Eye covering play in Balinese long-tailed macaques is another form of non-instrumental object manipulation which consists of deliberately covering one’s eyes with various objects (e.g., half coconut shell, leaf, cloth, plastic bag) during a play sequence. [VIDEO]

Even though eye covering play has social and cognitive implications, little is known about the mechanisms and function of this intriguing behavior.

The “surplus energy” hypothesis holds that play enables the expenditure of excess metabolic energy, which occurs more often in young individuals. Moreover, eye covering behavior is a form of object play in macaques.

Thus I hypothesize that intragroup variation in eye covering play will reflect more age than sex differences. Eye covering play should be more frequent, longer, and riskier in young than in older individuals, regardless of sex.

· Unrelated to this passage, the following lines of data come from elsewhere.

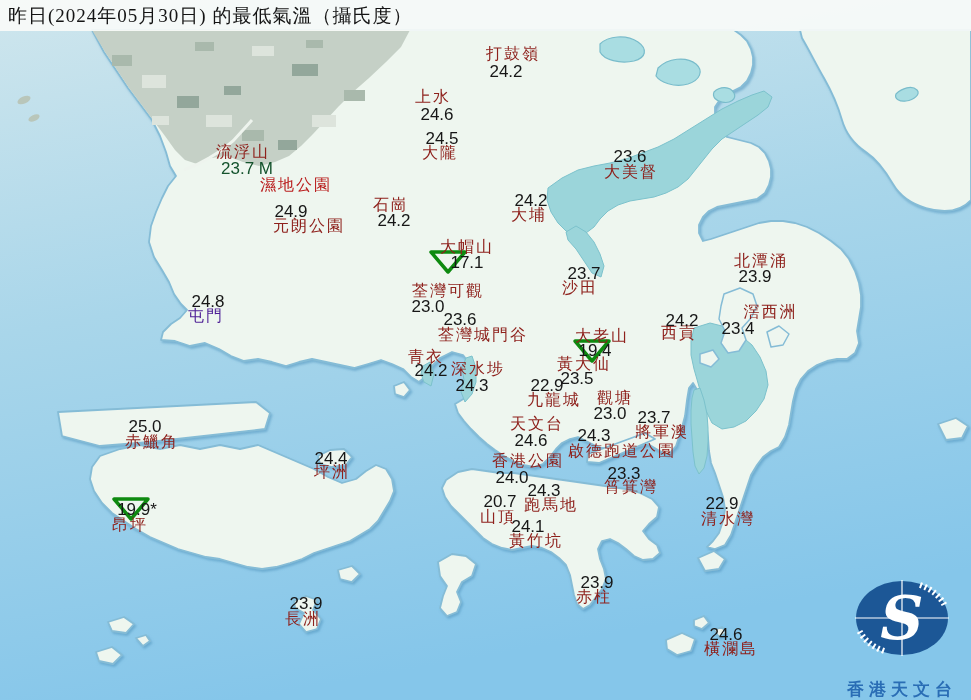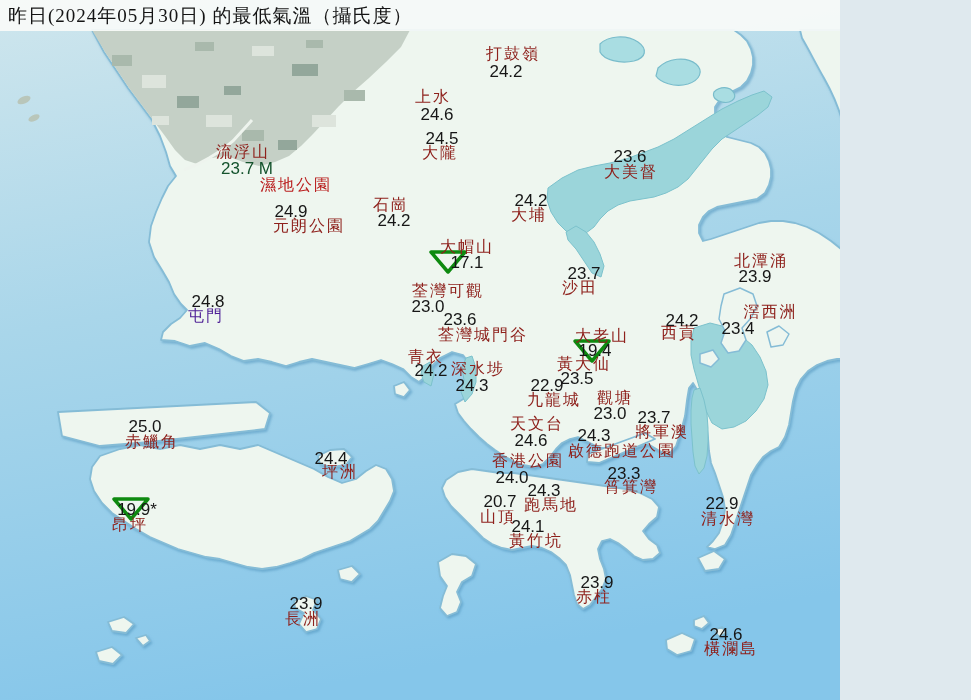"昨日(2024年05月30日) 的最低氣溫（攝氏度）" .screen { width: 840px -> 971px }
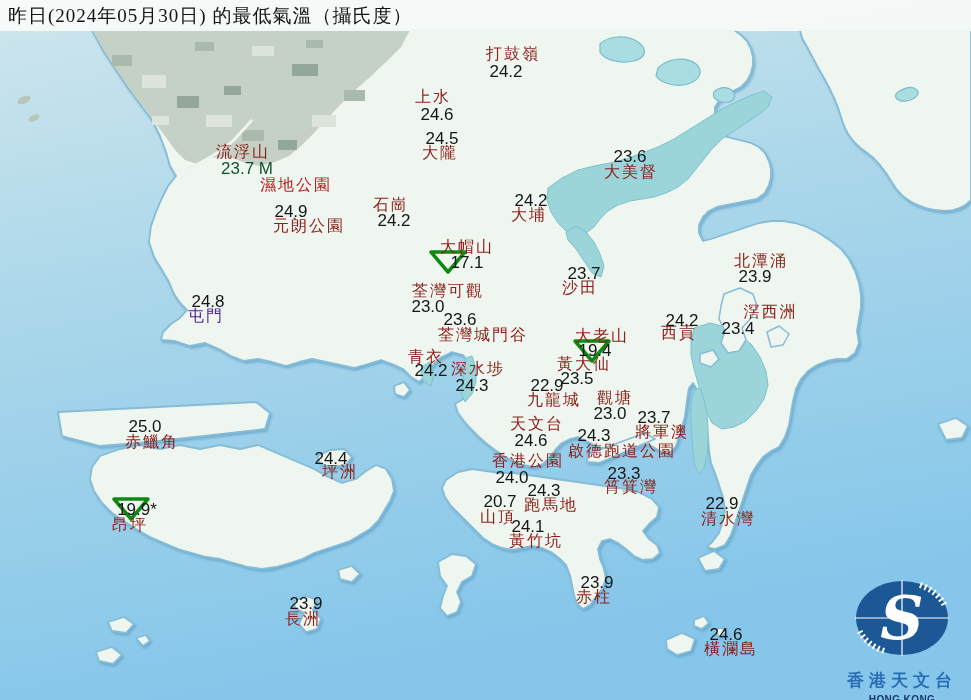"坪洲" div.name { left: 340px -> 332px }
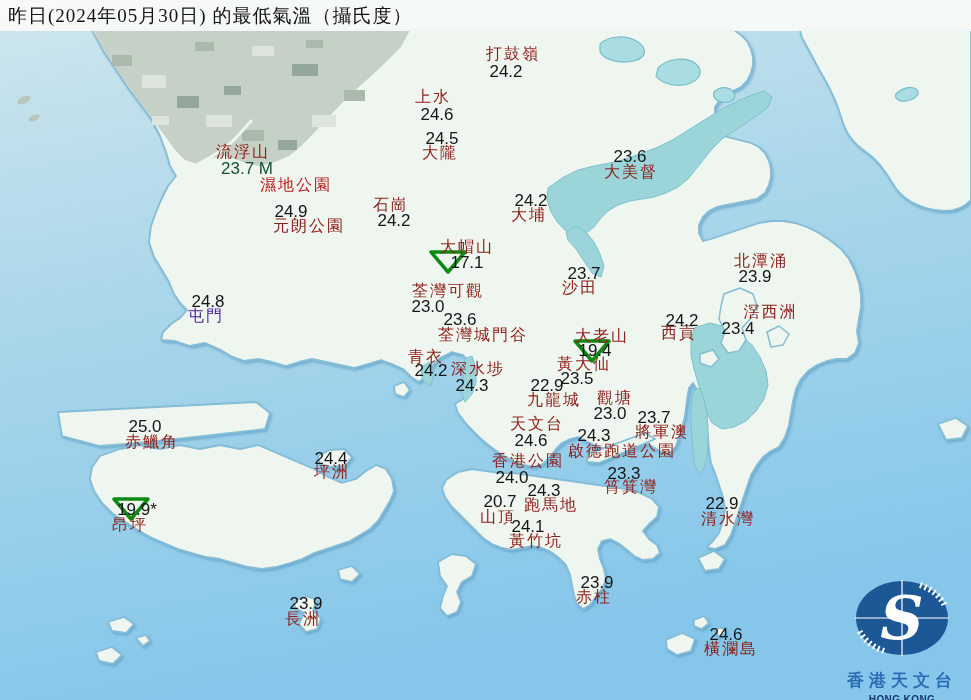"香港天文台" .logo-cn { margin-top: 1px -> 10px }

In line with the “play and safety” hypothesis, the contagious nature of play activities, and the occasional integration of eye covering behavior into social interactions (e.g., an individual using an object to cover another individual’s eyes, or contest competition over objects to cover one’s eyes, I predict that an individual’s probability (per unit of time) of engaging in eye covering play will increase as more and more group members are already performing this behavior.

Does eye covering play in Balinese long-tailed macaques involve pretence?

Pretence play is defined as entertaining simultaneously two mental representations of a situation – one experiential/real and one imagined – and being efficient at switching from an imaged to an experiential representation in anticipation of an upcoming difficulty (via “cheating”, that is through groping or peeking).

To explore pretence from a cognitive perspective, I will investigate eye covering play patterns, including

(1) evidence of planning travel routes before covering one’s eyes,

(2) the duration and complexity of blind travels (e.g., long, curved, bumpy, off ground),

and (3) the occurrence, timing (before difficulties to avoid them versus after errors to correct them), and form (aimed groping/peeking) of cheating.

Simpler alternative mental processes may involve voluntary means of self-stimulation or autotelic play. To explore pretence from an evolutionary perspective, I will compare these data with reports of eye covering play in other macaque species.